[Code change snippets]

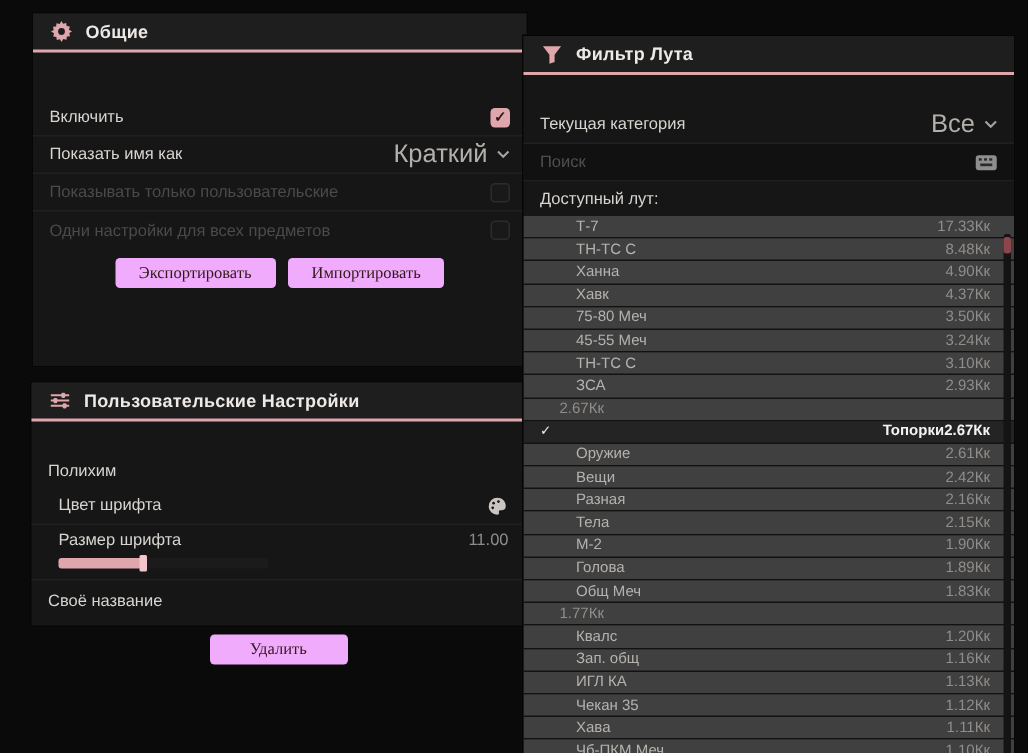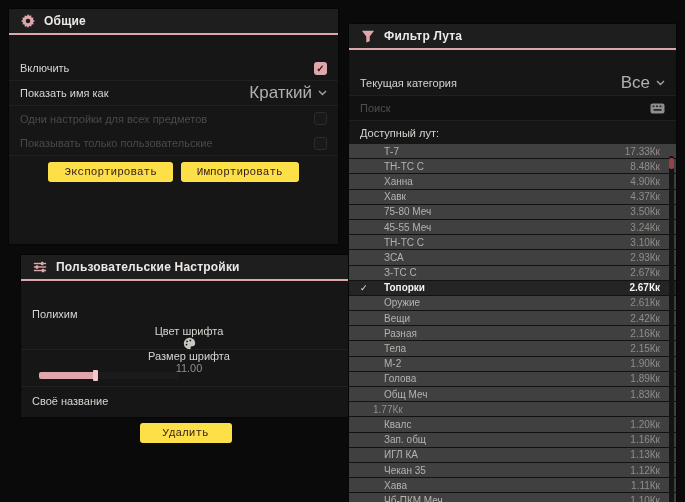"Общие" #panel-general { gap: none -> 10px; left: 8px -> 21px }
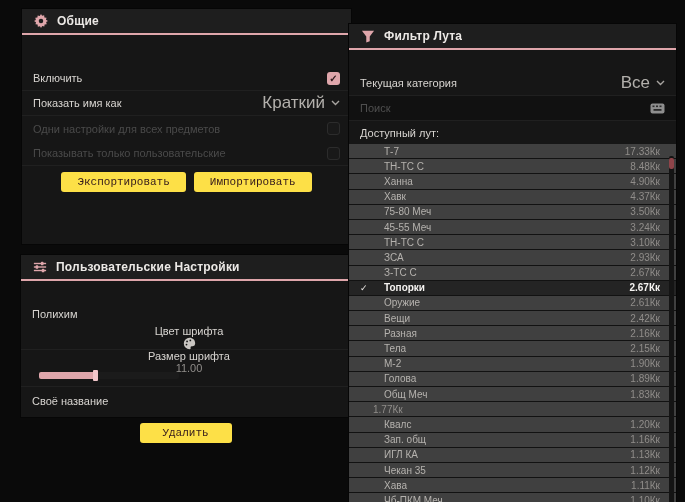"Одни настройки для всех предметов" div.row { order: before "Показывать только пользовательские" -> after "Показывать только пользовательские" }
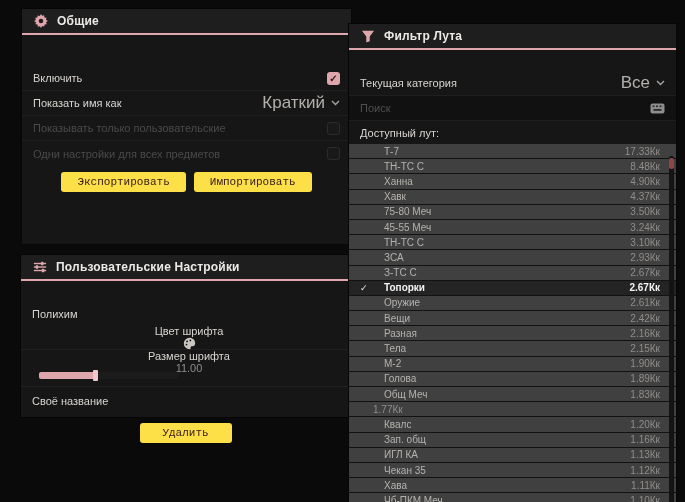"Экспортировать" .btn { background: #fde047 -> #f0abfc; font-family: Liberation Mono, monospace -> Liberation Serif, serif }
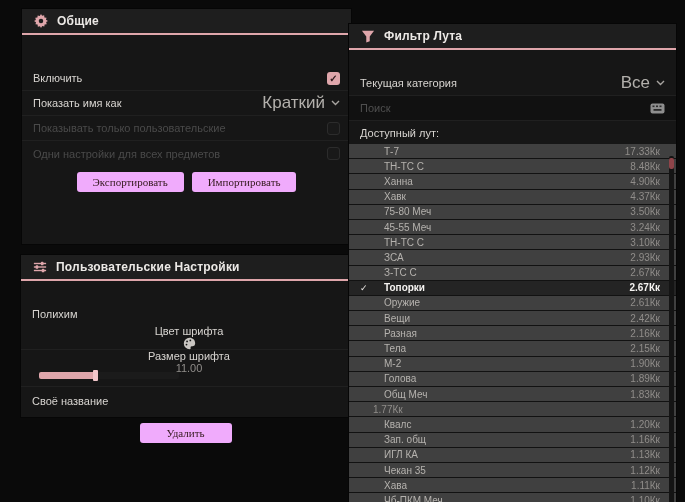"З-ТС С" span.loot-name { html: <span>З-ТС С</span> -> none }
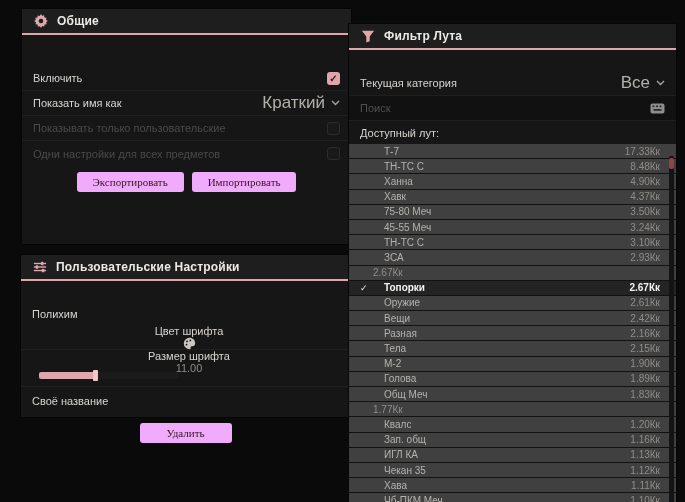"Топорки" .loot-row.checked .loot-name, .loot-row.checked .loot-value { text-align: none -> right }
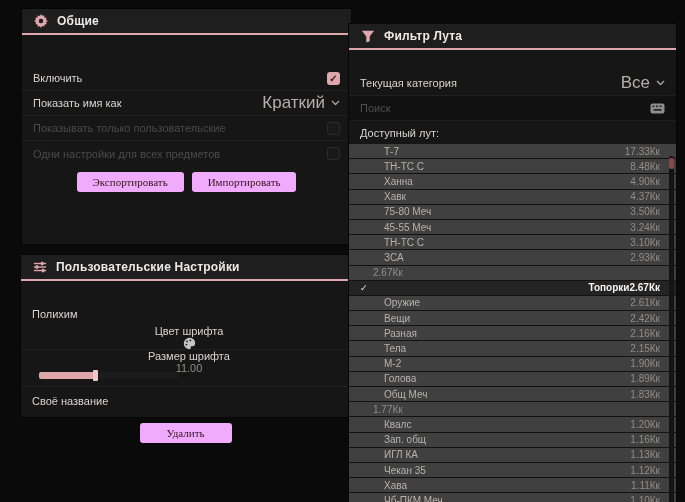"Цвет шрифта" .indent { flex-direction: column -> none }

> _TASK DETAILS_: Repeat, exactly and in full, each line from the start of the data to the line that contains "html: <span>З-ТС С</span>". Pictures do not go in.

> _RESPONSE TO THIS TASK_:
"Общие" #panel-general { gap: none -> 10px; left: 8px -> 21px }
"Одни настройки для всех предметов" div.row { order: before "Показывать только пользовательские" -> after "Показывать только пользовательские" }
"Экспортировать" .btn { background: #fde047 -> #f0abfc; font-family: Liberation Mono, monospace -> Liberation Serif, serif }
"З-ТС С" span.loot-name { html: <span>З-ТС С</span> -> none }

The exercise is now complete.